Task details
Using the word "that" as the filter, copy each matching line from the records.

Supplied entries
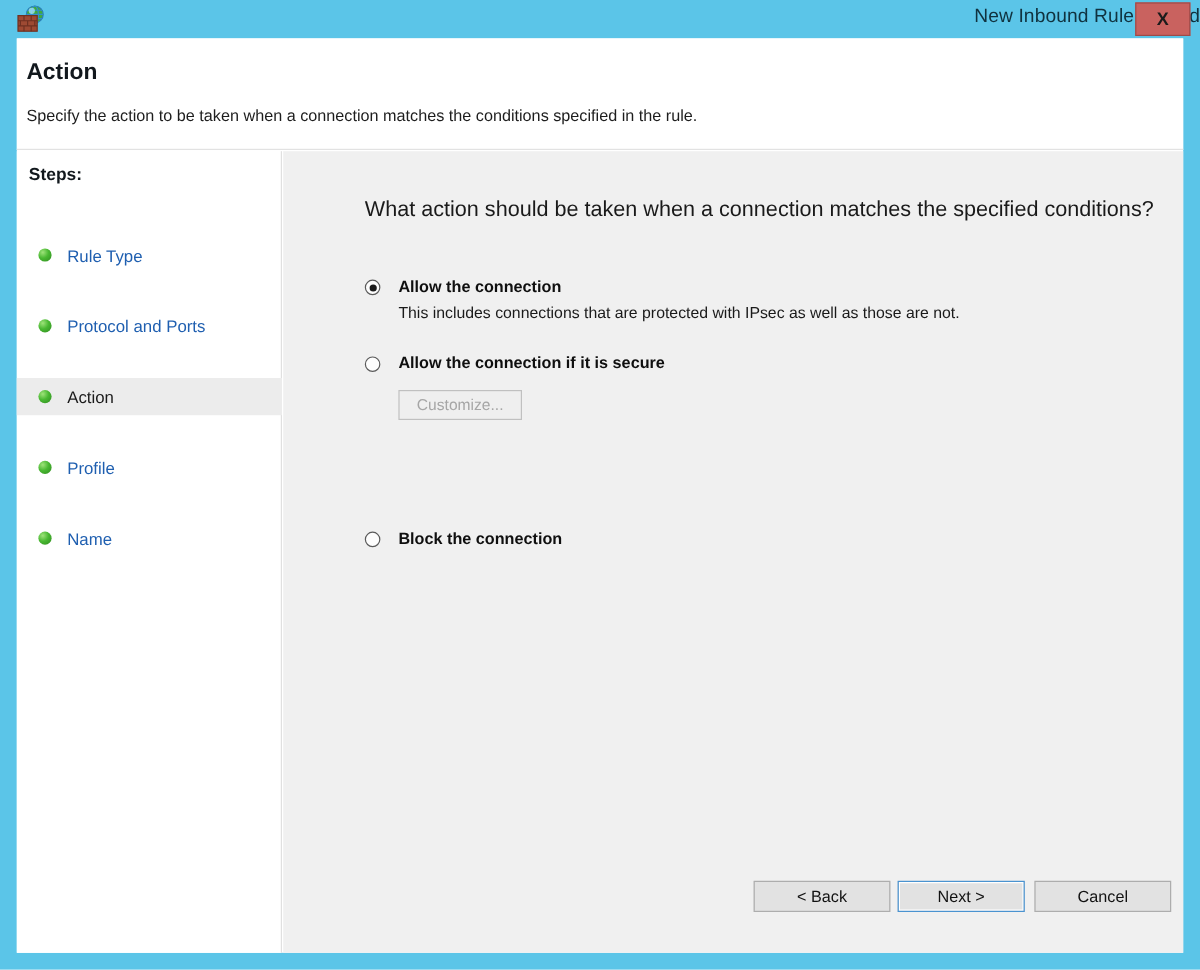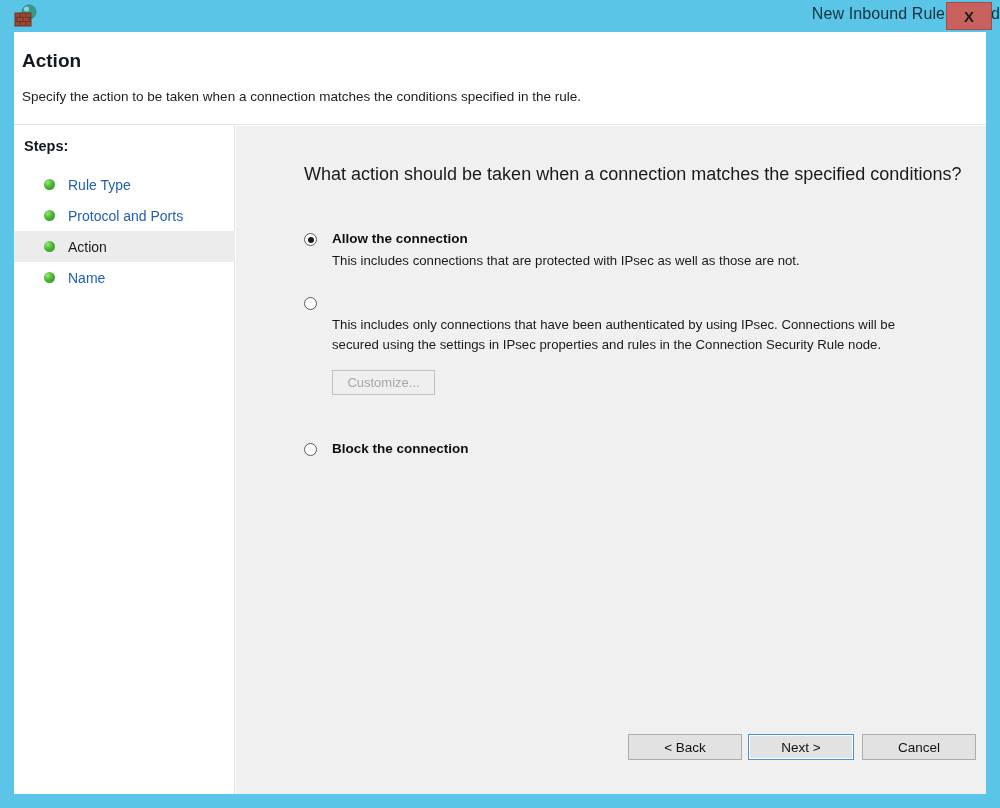--- a/index.html
+++ b/index.html
@@ -135,23 +135,24 @@
     position: absolute;
     left: 0;
     top: 43px;
     width: 221px;
   }
   .step {
     position: relative;
     height: 31px;
     display: flex;
     align-items: center;
-    padding-left: 16px;
+    padding-left: 4px;
     box-sizing: border-box;
     cursor: pointer;
+    margin-top: 28px;
   }
   .step.current {
     background: #ececec;
   }
   .step-bullet {
     width: 11px;
     height: 11px;
     border-radius: 50%;
     background: radial-gradient(circle at 33% 30%, #9ee37a 0%, #49b832 45%, #2e8a1e 100%);
     flex: 0 0 auto;
@@ -337,20 +338,24 @@
           <div class="step">
             <span class="step-bullet"></span>
             <span class="step-label">Protocol and Ports</span>
           </div>
 
           <div class="step current">
             <span class="step-bullet"></span>
             <span class="step-label">Action</span>
           </div>
 
+          <div class="step">
+            <span class="step-bullet"></span>
+            <span class="step-label">Profile</span>
+          </div>
 
           <div class="step">
             <span class="step-bullet"></span>
             <span class="step-label">Name</span>
           </div>
 
         </div>
       </div>
 
       <div class="content">
@@ -361,22 +366,22 @@
           <div class="opt-head">
             <span class="radio checked"></span>
             <span class="opt-title">Allow the connection</span>
           </div>
           <div class="opt-desc">This includes connections that are protected with IPsec as well as those are not.</div>
         </div>
 
         <div class="option opt2">
           <div class="opt-head">
             <span class="radio"></span>
-          </div>
-          <div class="opt-desc">This includes only connections that have been authenticated by using IPsec.  Connections will be secured using the settings in IPsec properties and rules in the Connection Security Rule node.</div>
+            <span class="opt-title">Allow the connection if it is secure</span>
+          </div>
           <div class="customize-button">Customize...</div>
         </div>
 
         <div class="option opt3">
           <div class="opt-head">
             <span class="radio"></span>
             <span class="opt-title">Block the connection</span>
           </div>
         </div>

Solution to this exercise
           <div class="opt-desc">This includes connections that are protected with IPsec as well as those are not.</div>
-          <div class="opt-desc">This includes only connections that have been authenticated by using IPsec.  Connections will be secured using the settings in IPsec properties and rules in the Connection Security Rule node.</div>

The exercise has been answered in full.